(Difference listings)
[Start of Attachment]

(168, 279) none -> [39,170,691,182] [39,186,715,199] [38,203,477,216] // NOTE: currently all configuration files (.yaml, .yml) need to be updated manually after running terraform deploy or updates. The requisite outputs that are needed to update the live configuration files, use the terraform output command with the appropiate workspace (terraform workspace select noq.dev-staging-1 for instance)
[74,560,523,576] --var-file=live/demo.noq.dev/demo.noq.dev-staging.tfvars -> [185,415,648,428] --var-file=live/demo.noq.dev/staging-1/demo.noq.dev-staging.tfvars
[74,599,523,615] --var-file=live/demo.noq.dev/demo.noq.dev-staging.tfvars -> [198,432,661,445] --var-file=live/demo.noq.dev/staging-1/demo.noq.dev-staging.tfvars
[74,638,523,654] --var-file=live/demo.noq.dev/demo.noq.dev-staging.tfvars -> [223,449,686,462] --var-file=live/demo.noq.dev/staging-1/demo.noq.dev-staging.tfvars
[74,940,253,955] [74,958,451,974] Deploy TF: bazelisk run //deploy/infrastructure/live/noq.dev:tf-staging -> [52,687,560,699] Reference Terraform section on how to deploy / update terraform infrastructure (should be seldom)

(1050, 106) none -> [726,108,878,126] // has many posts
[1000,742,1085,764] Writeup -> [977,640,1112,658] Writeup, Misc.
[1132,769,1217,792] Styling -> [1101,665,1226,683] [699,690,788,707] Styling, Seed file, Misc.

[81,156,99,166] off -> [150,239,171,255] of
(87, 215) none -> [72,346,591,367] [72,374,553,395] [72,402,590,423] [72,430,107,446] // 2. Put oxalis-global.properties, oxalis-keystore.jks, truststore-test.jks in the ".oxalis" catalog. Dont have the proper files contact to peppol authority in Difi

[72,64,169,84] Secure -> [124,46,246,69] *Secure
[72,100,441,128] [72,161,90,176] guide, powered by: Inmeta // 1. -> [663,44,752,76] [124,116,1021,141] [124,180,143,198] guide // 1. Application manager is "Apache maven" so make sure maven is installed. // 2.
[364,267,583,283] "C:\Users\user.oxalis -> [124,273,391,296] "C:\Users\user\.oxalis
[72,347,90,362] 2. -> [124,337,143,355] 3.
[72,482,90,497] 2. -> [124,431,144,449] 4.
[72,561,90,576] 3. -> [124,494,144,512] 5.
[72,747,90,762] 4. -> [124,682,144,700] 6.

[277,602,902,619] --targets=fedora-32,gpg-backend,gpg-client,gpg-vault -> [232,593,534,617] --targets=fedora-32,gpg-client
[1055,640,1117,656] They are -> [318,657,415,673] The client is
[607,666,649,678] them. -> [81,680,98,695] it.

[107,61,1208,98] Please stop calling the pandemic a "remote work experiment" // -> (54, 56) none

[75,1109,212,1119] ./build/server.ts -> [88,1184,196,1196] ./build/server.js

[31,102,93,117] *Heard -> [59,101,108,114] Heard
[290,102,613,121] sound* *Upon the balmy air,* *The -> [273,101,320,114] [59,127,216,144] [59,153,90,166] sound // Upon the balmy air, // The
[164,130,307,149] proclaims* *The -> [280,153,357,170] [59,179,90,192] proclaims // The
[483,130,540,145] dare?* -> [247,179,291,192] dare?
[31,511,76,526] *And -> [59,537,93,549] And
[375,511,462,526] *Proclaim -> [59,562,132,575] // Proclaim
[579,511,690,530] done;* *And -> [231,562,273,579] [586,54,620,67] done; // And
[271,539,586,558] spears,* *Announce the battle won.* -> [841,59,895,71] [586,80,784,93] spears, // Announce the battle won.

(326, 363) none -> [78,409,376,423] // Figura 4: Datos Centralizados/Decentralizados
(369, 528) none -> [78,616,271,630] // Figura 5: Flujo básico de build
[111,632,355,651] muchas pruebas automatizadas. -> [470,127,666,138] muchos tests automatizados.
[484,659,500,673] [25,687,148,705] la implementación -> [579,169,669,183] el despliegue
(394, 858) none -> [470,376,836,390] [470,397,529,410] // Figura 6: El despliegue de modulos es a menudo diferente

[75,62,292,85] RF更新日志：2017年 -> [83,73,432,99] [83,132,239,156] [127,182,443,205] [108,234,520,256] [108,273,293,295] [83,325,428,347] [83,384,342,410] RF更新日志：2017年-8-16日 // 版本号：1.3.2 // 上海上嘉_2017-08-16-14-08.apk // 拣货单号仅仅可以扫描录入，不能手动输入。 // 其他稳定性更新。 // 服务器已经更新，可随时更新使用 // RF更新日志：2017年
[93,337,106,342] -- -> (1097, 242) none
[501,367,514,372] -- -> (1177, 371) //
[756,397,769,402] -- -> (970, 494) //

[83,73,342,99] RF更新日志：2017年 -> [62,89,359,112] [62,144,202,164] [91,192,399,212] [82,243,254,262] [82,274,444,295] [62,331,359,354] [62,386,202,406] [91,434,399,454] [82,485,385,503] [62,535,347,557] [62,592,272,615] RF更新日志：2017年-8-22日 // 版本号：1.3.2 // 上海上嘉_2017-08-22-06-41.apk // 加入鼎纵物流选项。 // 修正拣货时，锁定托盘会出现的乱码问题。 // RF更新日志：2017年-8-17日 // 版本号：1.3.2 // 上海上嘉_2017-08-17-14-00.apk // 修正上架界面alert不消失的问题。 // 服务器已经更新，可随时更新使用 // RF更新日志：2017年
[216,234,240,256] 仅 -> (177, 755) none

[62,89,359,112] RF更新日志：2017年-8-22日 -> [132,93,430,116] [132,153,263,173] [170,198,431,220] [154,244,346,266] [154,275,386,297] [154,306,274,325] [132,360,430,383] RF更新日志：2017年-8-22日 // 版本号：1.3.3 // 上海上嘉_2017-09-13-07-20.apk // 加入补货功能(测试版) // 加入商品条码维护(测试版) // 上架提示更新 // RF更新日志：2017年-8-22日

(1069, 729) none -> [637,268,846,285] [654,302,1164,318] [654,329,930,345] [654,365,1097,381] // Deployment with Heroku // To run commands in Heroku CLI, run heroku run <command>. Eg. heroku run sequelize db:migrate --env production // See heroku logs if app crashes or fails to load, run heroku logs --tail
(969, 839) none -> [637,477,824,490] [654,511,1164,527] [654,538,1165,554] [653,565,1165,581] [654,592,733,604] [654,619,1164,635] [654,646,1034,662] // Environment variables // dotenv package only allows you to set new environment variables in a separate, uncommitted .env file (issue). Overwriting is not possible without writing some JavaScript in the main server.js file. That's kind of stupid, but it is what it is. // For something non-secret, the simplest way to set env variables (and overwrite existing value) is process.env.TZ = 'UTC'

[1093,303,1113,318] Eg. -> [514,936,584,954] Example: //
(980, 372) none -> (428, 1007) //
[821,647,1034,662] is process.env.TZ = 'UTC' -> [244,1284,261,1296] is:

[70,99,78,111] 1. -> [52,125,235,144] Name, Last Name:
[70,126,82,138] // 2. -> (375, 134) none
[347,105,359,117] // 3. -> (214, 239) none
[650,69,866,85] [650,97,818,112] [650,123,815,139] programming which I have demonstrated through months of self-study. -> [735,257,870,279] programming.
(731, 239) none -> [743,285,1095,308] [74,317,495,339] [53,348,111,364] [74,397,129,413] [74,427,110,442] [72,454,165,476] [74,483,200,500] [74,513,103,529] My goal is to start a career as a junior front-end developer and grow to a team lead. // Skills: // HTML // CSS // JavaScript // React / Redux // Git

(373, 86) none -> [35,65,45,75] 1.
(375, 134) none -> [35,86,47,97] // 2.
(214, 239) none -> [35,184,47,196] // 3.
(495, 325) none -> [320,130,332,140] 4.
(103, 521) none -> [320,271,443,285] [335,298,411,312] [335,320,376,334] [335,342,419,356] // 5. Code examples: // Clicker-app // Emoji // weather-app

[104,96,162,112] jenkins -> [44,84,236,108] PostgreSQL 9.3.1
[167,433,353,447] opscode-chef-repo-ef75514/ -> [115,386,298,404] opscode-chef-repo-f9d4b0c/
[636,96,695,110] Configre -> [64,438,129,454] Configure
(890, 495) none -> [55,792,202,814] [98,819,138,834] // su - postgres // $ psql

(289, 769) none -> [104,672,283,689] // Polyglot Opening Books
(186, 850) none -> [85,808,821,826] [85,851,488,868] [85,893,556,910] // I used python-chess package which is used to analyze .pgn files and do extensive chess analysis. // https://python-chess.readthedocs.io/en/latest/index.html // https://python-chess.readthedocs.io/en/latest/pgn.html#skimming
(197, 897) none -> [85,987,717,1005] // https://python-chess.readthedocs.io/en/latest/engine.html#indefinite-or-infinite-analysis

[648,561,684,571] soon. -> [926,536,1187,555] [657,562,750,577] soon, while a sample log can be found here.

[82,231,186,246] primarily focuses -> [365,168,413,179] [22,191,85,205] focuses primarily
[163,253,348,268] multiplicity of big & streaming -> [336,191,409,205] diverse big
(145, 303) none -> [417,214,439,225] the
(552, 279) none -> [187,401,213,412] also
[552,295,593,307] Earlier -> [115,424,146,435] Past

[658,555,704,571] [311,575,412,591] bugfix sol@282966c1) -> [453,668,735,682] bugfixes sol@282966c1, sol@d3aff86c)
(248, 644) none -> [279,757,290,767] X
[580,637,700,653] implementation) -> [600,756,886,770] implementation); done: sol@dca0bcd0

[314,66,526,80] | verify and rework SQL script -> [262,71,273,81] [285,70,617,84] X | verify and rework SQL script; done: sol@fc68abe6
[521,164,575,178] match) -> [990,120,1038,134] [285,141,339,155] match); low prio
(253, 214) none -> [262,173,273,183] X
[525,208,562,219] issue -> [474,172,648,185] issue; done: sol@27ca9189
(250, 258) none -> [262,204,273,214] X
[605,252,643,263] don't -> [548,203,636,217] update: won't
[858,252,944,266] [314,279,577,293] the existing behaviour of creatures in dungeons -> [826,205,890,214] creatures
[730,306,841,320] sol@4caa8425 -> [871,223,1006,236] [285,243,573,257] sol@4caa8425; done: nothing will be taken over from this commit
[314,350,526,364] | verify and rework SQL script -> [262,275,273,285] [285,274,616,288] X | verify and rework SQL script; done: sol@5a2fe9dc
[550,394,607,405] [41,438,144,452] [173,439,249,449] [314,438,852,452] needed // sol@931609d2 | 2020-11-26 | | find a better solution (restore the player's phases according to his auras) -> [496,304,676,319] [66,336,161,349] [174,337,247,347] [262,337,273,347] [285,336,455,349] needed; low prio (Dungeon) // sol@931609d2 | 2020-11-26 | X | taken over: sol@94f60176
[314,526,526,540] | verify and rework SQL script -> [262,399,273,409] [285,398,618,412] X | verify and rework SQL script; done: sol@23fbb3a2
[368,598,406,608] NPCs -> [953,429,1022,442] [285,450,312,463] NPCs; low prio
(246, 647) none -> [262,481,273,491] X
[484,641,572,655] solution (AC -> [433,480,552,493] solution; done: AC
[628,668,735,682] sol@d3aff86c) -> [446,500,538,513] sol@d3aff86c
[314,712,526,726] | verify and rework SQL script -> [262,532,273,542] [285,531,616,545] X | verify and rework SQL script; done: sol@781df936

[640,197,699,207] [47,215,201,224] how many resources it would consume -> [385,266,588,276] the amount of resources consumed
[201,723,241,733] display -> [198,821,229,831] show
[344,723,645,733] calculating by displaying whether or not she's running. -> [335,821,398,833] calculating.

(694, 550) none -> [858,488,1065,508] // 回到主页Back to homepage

[End of Attachment]

## Task details
What is needed is an exact repetition of the lines from the first line of the records through the line containing "[1000,742,1085,764] Writeup ->", both ends included, and nothing more.

## Answer space
(168, 279) none -> [39,170,691,182] [39,186,715,199] [38,203,477,216] // NOTE: currently all configuration files (.yaml, .yml) need to be updated manually after running terraform deploy or updates. The requisite outputs that are needed to update the live configuration files, use the terraform output command with the appropiate workspace (terraform workspace select noq.dev-staging-1 for instance)
[74,560,523,576] --var-file=live/demo.noq.dev/demo.noq.dev-staging.tfvars -> [185,415,648,428] --var-file=live/demo.noq.dev/staging-1/demo.noq.dev-staging.tfvars
[74,599,523,615] --var-file=live/demo.noq.dev/demo.noq.dev-staging.tfvars -> [198,432,661,445] --var-file=live/demo.noq.dev/staging-1/demo.noq.dev-staging.tfvars
[74,638,523,654] --var-file=live/demo.noq.dev/demo.noq.dev-staging.tfvars -> [223,449,686,462] --var-file=live/demo.noq.dev/staging-1/demo.noq.dev-staging.tfvars
[74,940,253,955] [74,958,451,974] Deploy TF: bazelisk run //deploy/infrastructure/live/noq.dev:tf-staging -> [52,687,560,699] Reference Terraform section on how to deploy / update terraform infrastructure (should be seldom)

(1050, 106) none -> [726,108,878,126] // has many posts
[1000,742,1085,764] Writeup -> [977,640,1112,658] Writeup, Misc.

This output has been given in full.